Apoptosis assay in JMML cells
Apoptosis of JMML cells was assessed under combined treatment with BH3 mimetics and azacitidine. In 96-well plates, 105 JMML MNCs per well were treated with BH3 mimetics (ABT737 (Selleckchem), S63845 (Synthesis), ABT199 (Selleckchem) or A1155463 (Selleckchem)), azacitidine (0.03, 0.1, 0.3, 1, or 3 µM), or a combination of both for 72 h. Concentrations of BH3 mimetics: ABT737: 0.1, 0.3, 1, 3, 10 µM; S63845: 0.03, 0.1, 0.3, 1, 3 µM; ABT199: 0.1, 0.3, 1, 3, 10 µM; A1155463: 0.1, 0.3, 1, 3, 10, 30 µM. After 72 h, the cells were stained with Annexin V-Alexa Fluor 647 (Biolegend) and 7-AAD (Sigma-Aldrich) and apoptosis was analyzed by flow cytometry. The same experiments were performed with human cord blood-derived CD34+ cells for comparison.
Synergy scores
The degree of synergy or antagonism of two drugs was quantified using the following synergy scores: highest single agent (HSA), Bliss, Loewe, and Zero interaction potency model [16]. Briefly, the observed drug combination response was compared against the expected response in a reference model assuming no interaction between these drugs. A synergy score higher than 10 indicates a likely synergistic interaction between two drugs.
Immunohistochemistry
Organs were fixed in 4% buffered formalin, and sternums were decalcified. After paraffin-embedding, sections were deparaffinized in xylene and graded alcohols. H&E staining followed standard protocols. Immunohistochemical staining was performed after specific antigen retrieval in “low pH target retrieval solution” (Dako) for 30 min. Primary antibodies CD34 (Agilent DAKO, Clone QBEnd 10, monoclonal mouse anti human, RTU) and CD45 (Agilent DAKO, Clone 2B11 + PD7/26, monoclonal mouse anti human, RTU) were used. The EnVision FLEX System or the APK5005 system were used for visualization (Dako). Sections were counterstained with hematoxylin (Dako) and mounted. Stainings without primary antibodies served as negative controls.
RNA sequencing
RNA was isolated from indicated cells using the RNeasy micro kit (Qiagen) according to the manufacturer’s protocol. Isolated RNA was quantified (Qubit RNA assay kit, Thermo Fisher Scientific) and quality was assessed using an Agilent 2100 Bioanalyzer. RNA was further processed by the Genomics & Proteomics core facility of the German Cancer Research Center, Heidelberg, Germany, and sequenced using the Illumina HiSeq 4000 system with 100 bp paired-end sequencing.
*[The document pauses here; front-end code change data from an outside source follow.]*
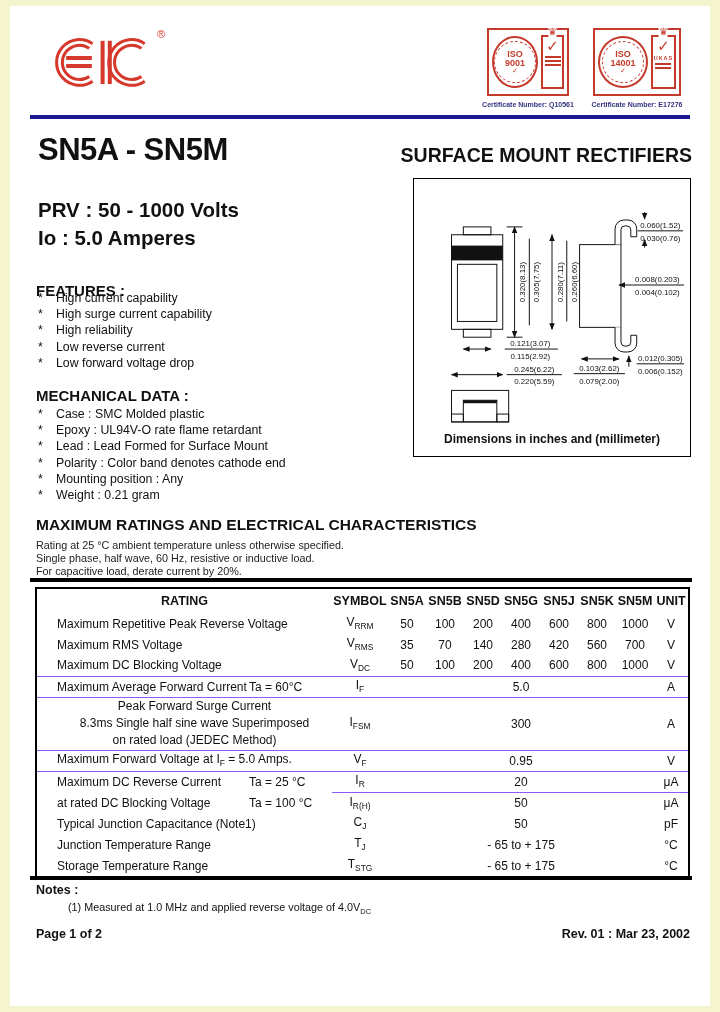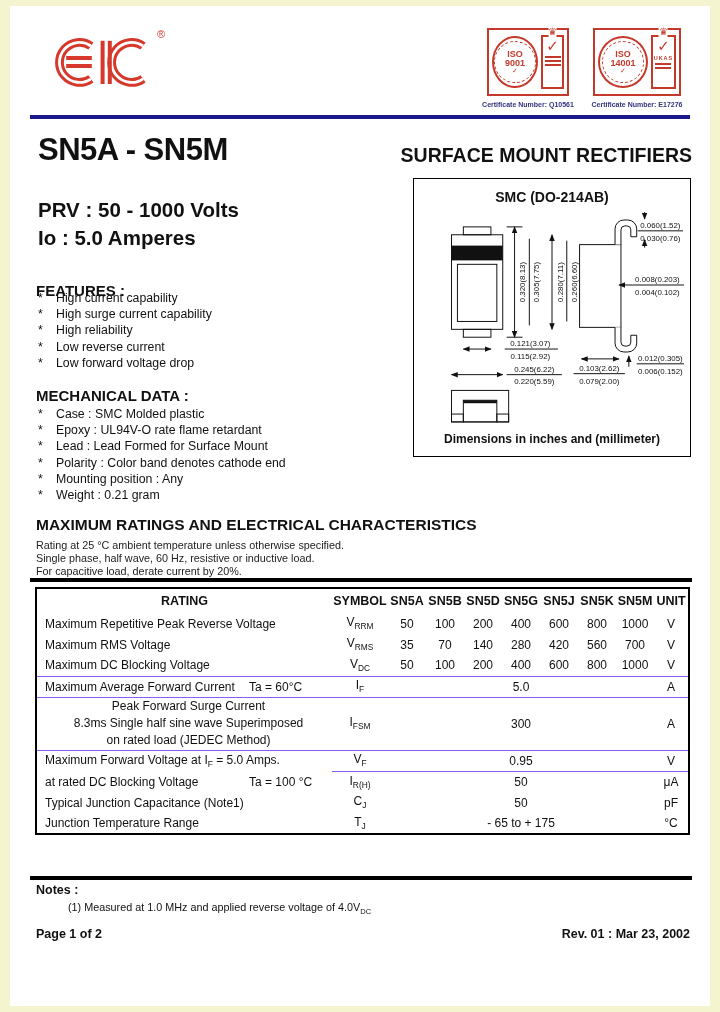--- a/index.html
+++ b/index.html
@@ -38,21 +38,21 @@
   .dtx{font-size:8px;fill:#111;font-family:"Liberation Sans",sans-serif;}
   .dln{stroke:#111;stroke-width:1;fill:none;}
   
   .ratings-h{position:absolute;left:26px;top:510px;font-size:15.5px;font-weight:bold;}
   .cond{position:absolute;left:26px;top:533px;font-size:10.8px;line-height:13px;color:#222;}
   
   .tblwrap{position:absolute;left:25px;top:581px;}
   table{border-collapse:collapse;border:2px solid #000;table-layout:fixed;width:655px;font-size:12px;}
   th{font-size:12.5px;font-weight:bold;padding:0;}
   td{padding:0;text-align:center;vertical-align:middle;}
-  td.rt{text-align:left;padding-left:8px;position:relative;white-space:nowrap;}
+  td.rt{text-align:left;padding-left:20px;position:relative;white-space:nowrap;}
   td.rt .cnd{position:absolute;left:212px;top:50%;transform:translateY(-50%);}
   .bt{border-top:1px solid #8b5cf6;}
   sub{font-size:70%;}
   .mlines div{line-height:17px;text-align:center;}
   
   .notes-h{position:absolute;left:26px;top:877px;font-size:12.5px;font-weight:bold;}
   .note-item{position:absolute;left:58px;top:895px;font-size:10.8px;}
   .pg{position:absolute;left:26px;top:921px;font-size:12.5px;font-weight:bold;}
   .rev{position:absolute;right:20px;top:921px;font-size:12.5px;font-weight:bold;}
   .eic-red{color:#d6392c;}
@@ -174,21 +174,20 @@
         <span class="b">*</span>
         <span>Mounting  position : Any</span>
       </div>
     <div class="row">
         <span class="b">*</span>
         <span>Weight :  0.21 gram</span>
       </div>
   </div>
 
   <div class="pkg">
-    <div class="pkg-title">SMC (DO-214AB)</div>
     <svg width="264" height="215" viewBox="0 0 268 218">
       <defs>
         <marker id="m" viewBox="0 0 10 10" refX="9" refY="5" markerWidth="7" markerHeight="7" orient="auto-start-reverse">
           <path d="M0,1 L10,5 L0,9 z" fill="#111"></path>
         </marker>
       </defs>
 
       <g class="dln">
         <rect x="44" y="16" width="28" height="8"></rect>
         <rect x="44" y="120" width="28" height="8"></rect>
@@ -343,38 +342,50 @@
         <td class="bt"><span>I</span><sub>FSM</sub></td>
         <td class="bt" colspan="7">300</td>
         <td class="bt">A</td>
       </tr>
       <tr style="height:21px;">
         <td class="rt bt"><span>Maximum Forward Voltage at I</span><sub>F</sub><span> = 5.0 Amps.</span></td>
         <td class="bt"><span>V</span><sub>F</sub></td>
         <td class="bt" colspan="7">0.95</td>
         <td class="bt">V</td>
       </tr>
+      <tr style="height:21px;">
+        <td class="rt bt"><span>Maximum DC Reverse Current</span><span class="cnd">Ta = 25 °C</span></td>
+        <td class="bt"><span>I</span><sub>R</sub></td>
+        <td class="bt" colspan="7">20</td>
+        <td class="bt">μA</td>
+      </tr>
       <tr style="height:21px;margin-left:27px;">
         <td class="rt"><span>at rated DC Blocking Voltage</span><span class="cnd">Ta = 100 °C</span></td>
         <td class="bt"><span>I</span><sub>R(H)</sub></td>
         <td class="bt" colspan="7">50</td>
         <td class="bt">μA</td>
       </tr>
       <tr style="height:21px;">
         <td class="rt">Typical Junction Capacitance (Note1)</td>
         <td><span>C</span><sub>J</sub></td>
         <td colspan="7">50</td>
         <td>pF</td>
       </tr>
       <tr style="height:21px;">
         <td class="rt">Junction Temperature Range</td>
         <td><span>T</span><sub>J</sub></td>
         <td colspan="7">- 65 to + 175</td>
         <td>°C</td>
       </tr>
+      <tr style="height:22px;">
+        <td class="rt">Storage Temperature Range</td>
+        <td><span>T</span><sub>STG</sub></td>
+        <td colspan="7">- 65 to + 175</td>
+        <td>°C</td>
+      </tr>
     </tbody>
       </table>
   </div>
 
   <div class="thick-rule" style="top:870px;"></div>
 
   <div class="notes-h">Notes :</div>
   <div class="note-item"><span>(1) Measured at 1.0 MHz and applied  reverse voltage of 4.0V</span><sub>DC</sub></div>
 
   <div class="pg">Page 1 of 2</div>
Adapter sequences and bad quality reads were trimmed using Trimmomatic (v0.38) [17] with the following parameters: HEADCROP:3 TRAILING:10 MINLEN:25. Reads were then aligned to the Human reference genome (hg19) and quantified using STAR (v2.5.2b) [18]. Differential analysis was performed with a linear model-based approach (limma R/Bioconductor package) using a paired design matrix [19]. Adjusted p-value (Benjamini Hochberg) below 0.05 was considered as significant.
Statistical analysis
Bar graphs represent mean values and standard errors of the mean (SEM). The Mann-Whitney test was used to determine significance. Differences in survival (Kaplan-Meier curves) were analyzed by the Mantel–Cox log-rank test (GraphPad Prism 7.05). P < 0.05 was considered statistically significant.
Results
ABT737 and azacitidine both effectively target JMML cells in vivo
In order to compare the antileukemic efficacy of the BCL-2/BCL-XL/BCL-W inhibitor ABT737 and the hypomethylating agent azacitidine, both compounds were tested in Rag2−/−γc−/− mice xenografted with human JMML. We have previously established this patient-derived xenograft (PDX) model which presents typical disease features and allows long-term expansion of primary human JMML cells [6]. We also demonstrated that all leukemic cells originating in xenografted mice present the leukemia-initiating PTPN11 mutation and stably retain their epigenetic signature [7]. Eight weeks after transplantation, mice were allocated to the treatment groups based on % human cells in peripheral blood in order to use comparable levels of human CD45+ engraftment. Treatment with ABT737 or azacitidine was performed as shown in Fig. 1A. Briefly, JMML PDX mice were treated with ABT737 75 mg/kg/d daily for four weeks, a concentration frequently used for in vivo experiments [12]. Azacitidine was administered at a concentration of 3 mg/kg/d on days 1 to 5 in two 14-day cycles, a regimen adapted from recent clinical trials [8]. Both treatment with ABT737 and azacitidine markedly reduced the leukemic burden as reflected by a reduced rate of human CD45+ cells in all analyzed organs, with the strongest depletion detected in bone marrow (Fig. 1B). In direct comparison, azacitidine tended to be more effective than the BH3 mimetic ABT737 in targeting JMML cells. Analysis of the human JMML subpopulations in bone marrow revealed that azacitidine mainly decreased the immature hematopoietic stem and progenitor cell (HSPC) compartment (Fig. 1C). The depletion of immature HSPCs was also demonstrated by reduced absolute cell counts of CD34+38+ and CD34+38- cells in bone marrow (Fig. 1D). ABT737 significantly decreased the number of CD34+38- cells in bone marrow but to a lesser extent than azacitidine (p values: control vs. azacitidine *:0.015; vehicle vs. ABT737 *:0.017; vehicle vs. azacitidine **:0.008). Confirming earlier observations [7], azacitidine treatment resulted in increased numbers of myeloid cells, specifically neutrophil precursors and mature neutrophils (Fig. 1E).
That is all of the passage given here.